Plato and many of the Ancients had a positive view of old age: ‘Old age has a great sense of peace and freedom. When the passions have lost their hold, you have escaped, as Sophocles says, not only from one mad master, but from many!’ Plato also wrote that ‘As age blunts one’s enjoyment of physical pleasures, one’s desires for the things of the intelligence and one’s delight in them increase accordingly.’ He emphasised the respect with which children should treat their parents, and both he and Socrates pointed out that one could learn much in the company of the elderly. In Sparta the old were protected and venerated, and government policy was made by a council of twenty-eight elders over the age of 60, elected for life. But there were other views.
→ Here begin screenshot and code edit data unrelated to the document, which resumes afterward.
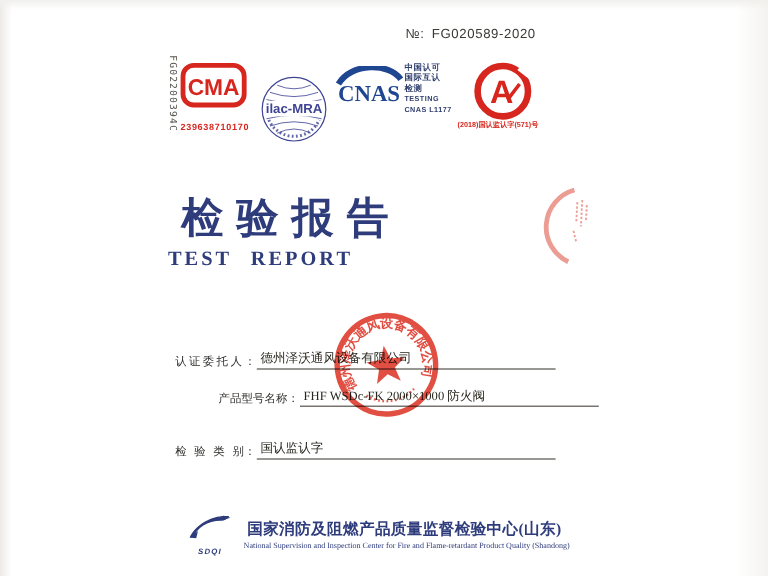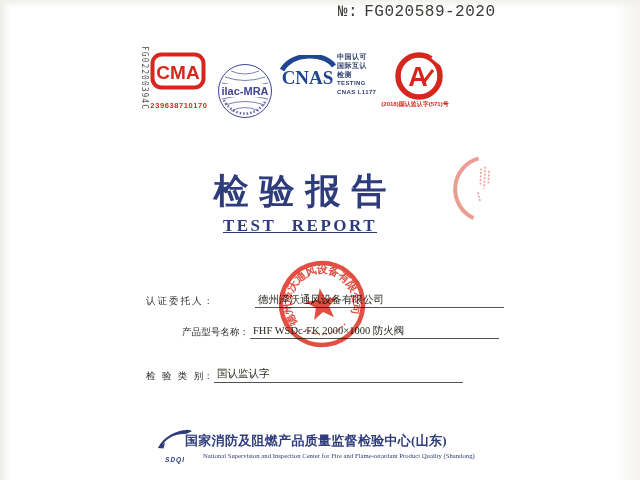"№: FG020589-2020" .report-no { font-family: Liberation Mono, monospace -> Liberation Sans, sans-serif; font-size: 16px -> 11px; top: 3px -> 23px }
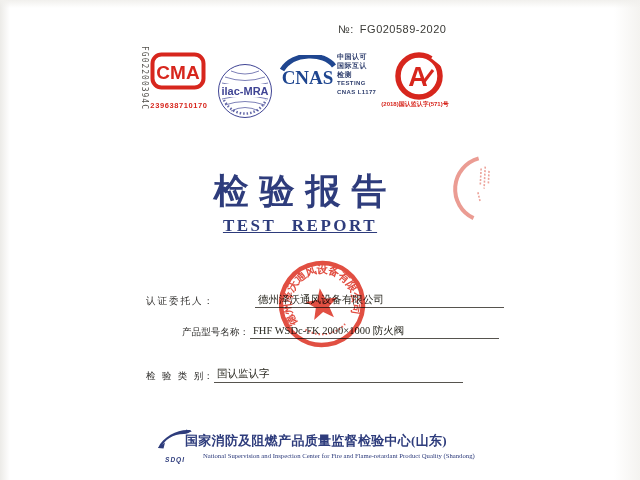"检验报告" .title-block { text-align: center -> left; top: 172px -> 162px }
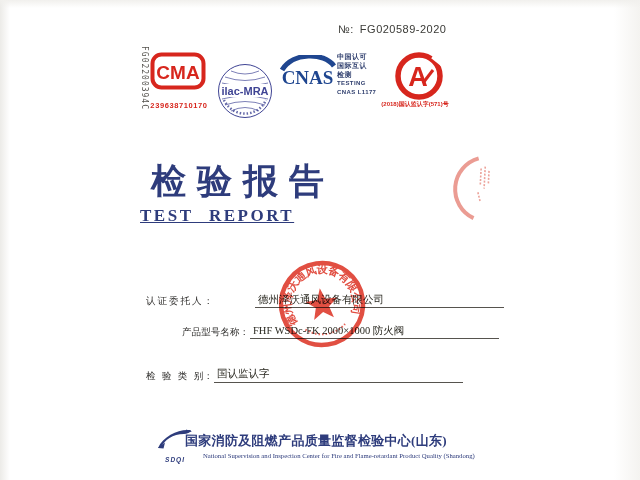"TEST REPORT" .title-en { text-decoration: underline -> none }
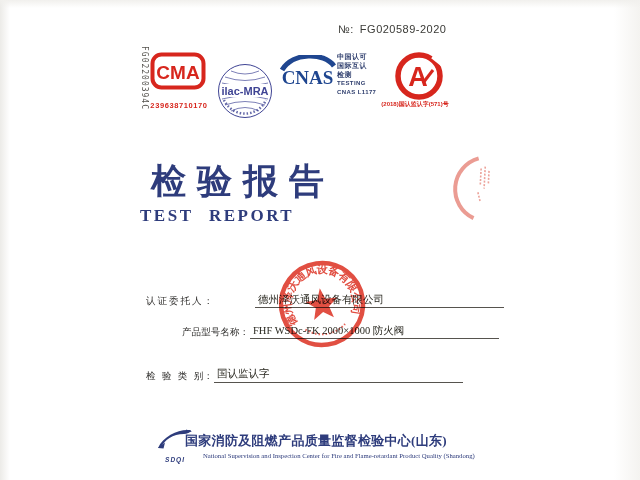"认证委托人：" .field-row.r0 { gap: 41px -> none }
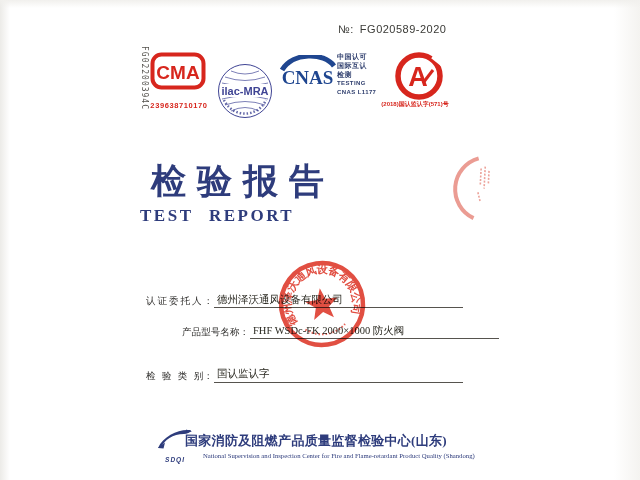"国家消防及阻燃产品质量监督检验中心(山东)" .org-zh { left: 185px -> 206px }
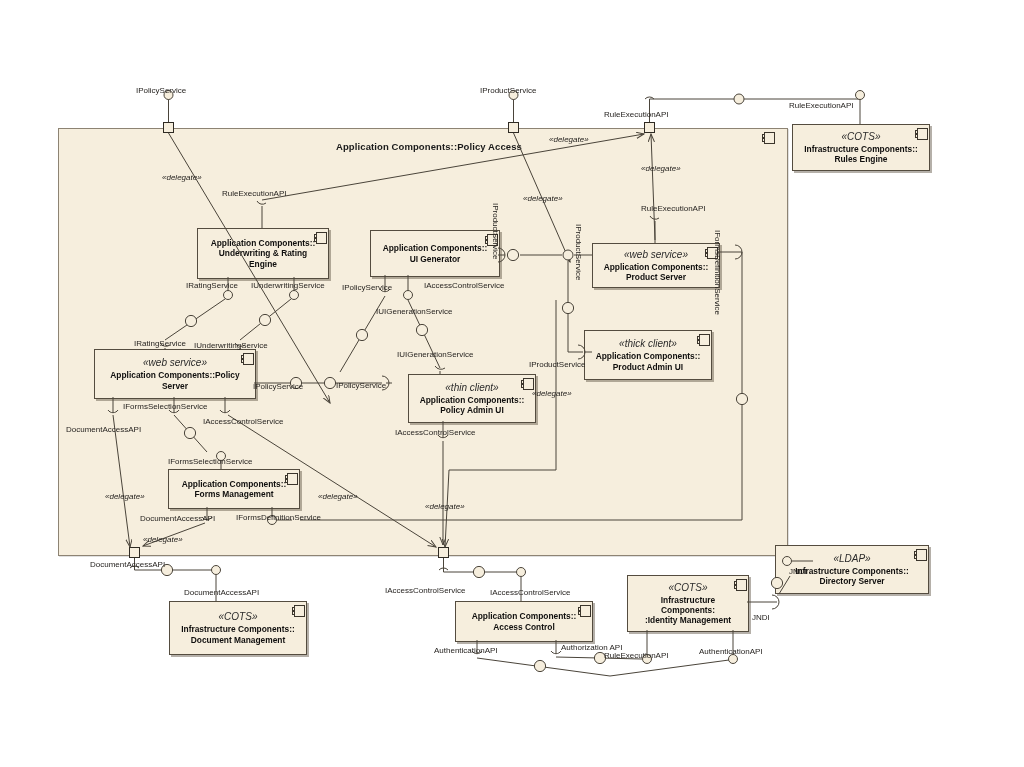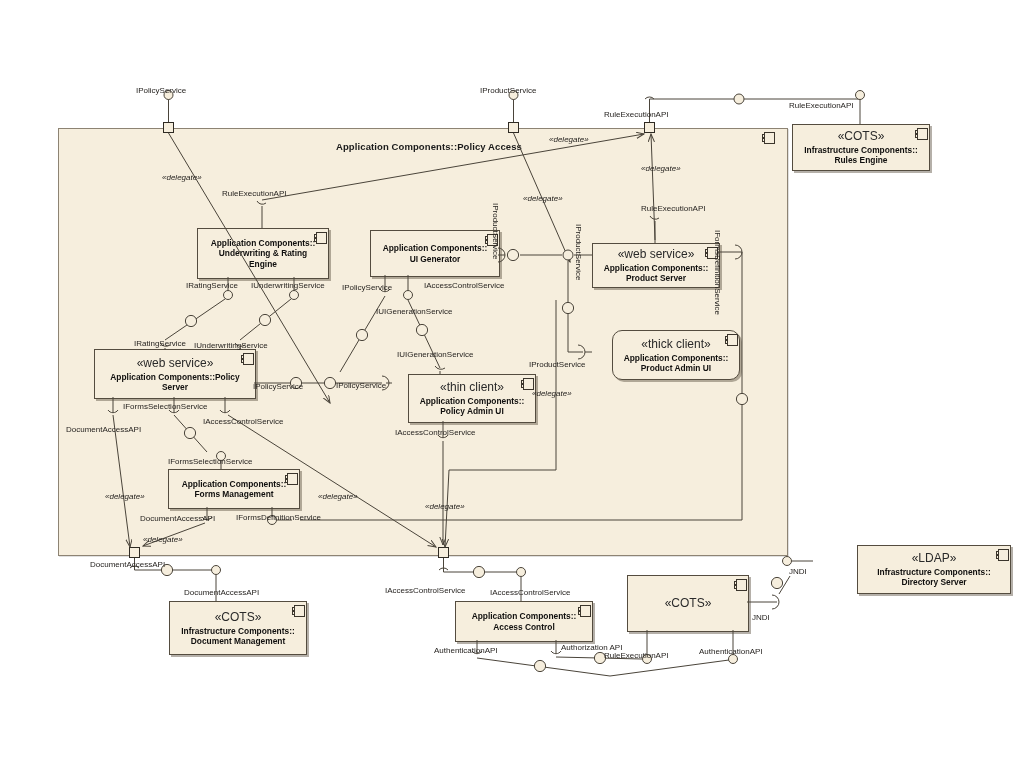"«COTS»" .comp .stereo { font-size: 12px -> 10px; font-style: none -> italic }
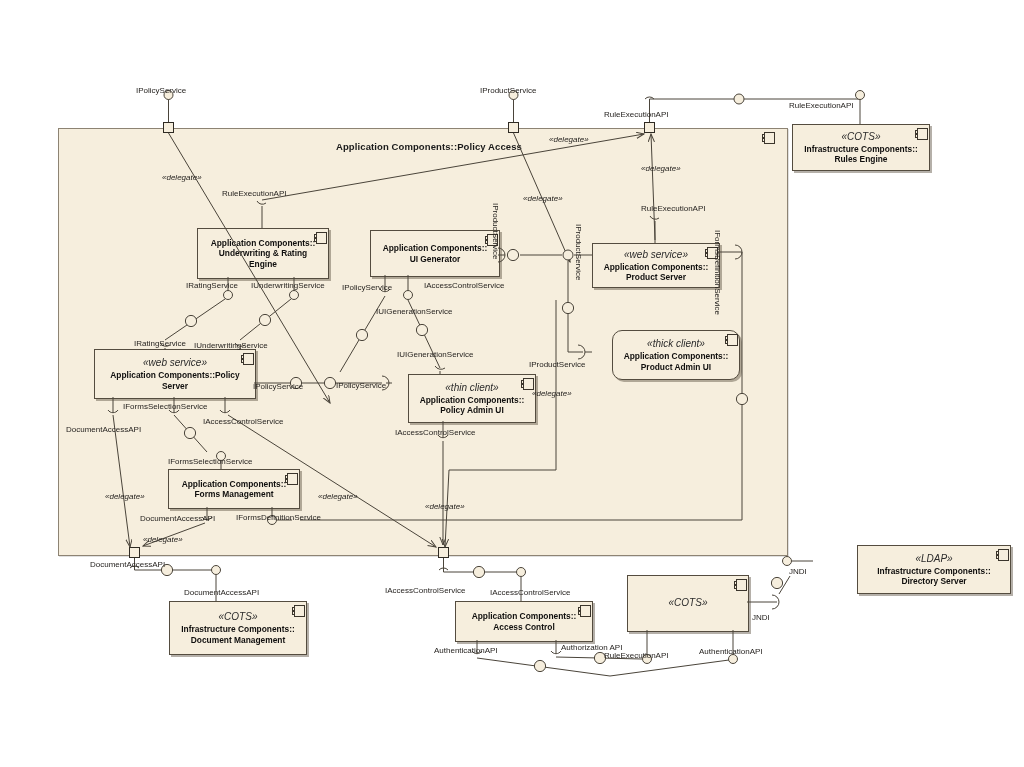"«thick client»" div.comp { border-radius: 10px -> none; left: 612px -> 584px }
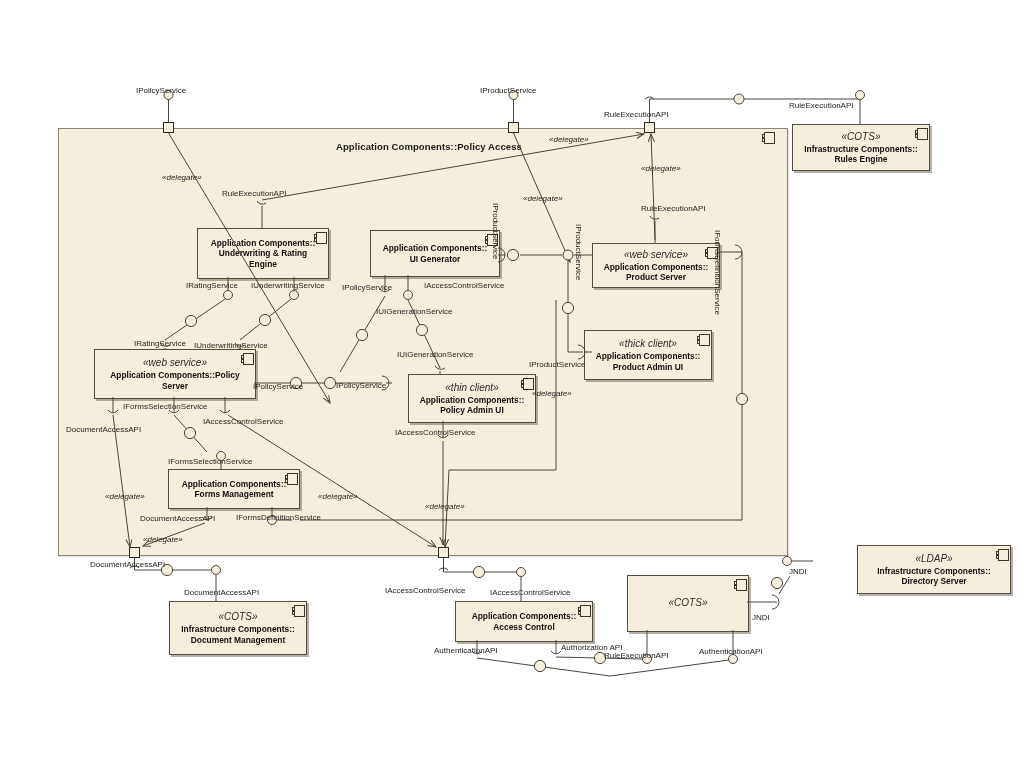"«LDAP»" div.comp { left: 857px -> 775px }
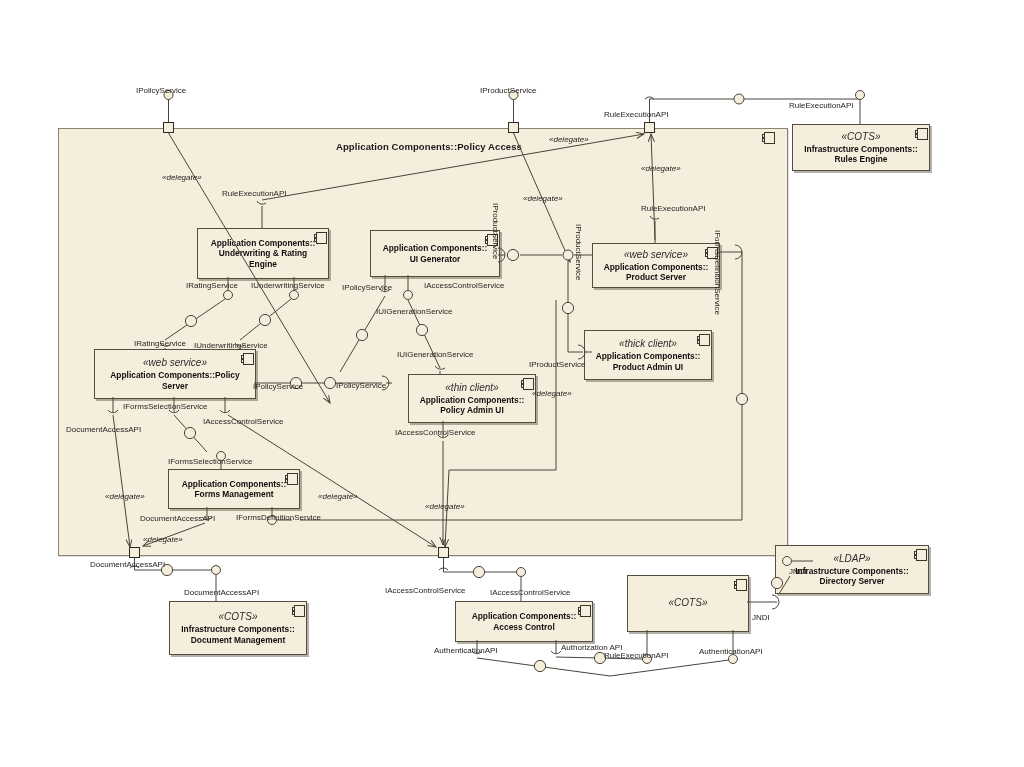"Infrastructure Components:" div.cname { html: none -> <div>Infrastructure Components:<br>:Identity Management</div> }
Aristotle praised youth and his views of the old were quite the opposite to those of Plato: ‘Because they have lived many years, because they have often been deceived, because they have made mistakes, and because human activities are usually bad, they have confidence in nothing and all their efforts are quite obviously far beneath what they ought to be.’ For Aristotle, man only advanced until the age of 50, and when older became garrulous and kept on going over the past. A distaste and disgust for old age was openly expressed in Greek culture. Many believed that the gods took those they loved at a young age, leaving the unwanted to experience old age. Yet several Greek laws were passed requiring children to provide for their parents, and there were severe penalties—including, in Athens, the loss of civic office—for those found guilty of maltreating their parents.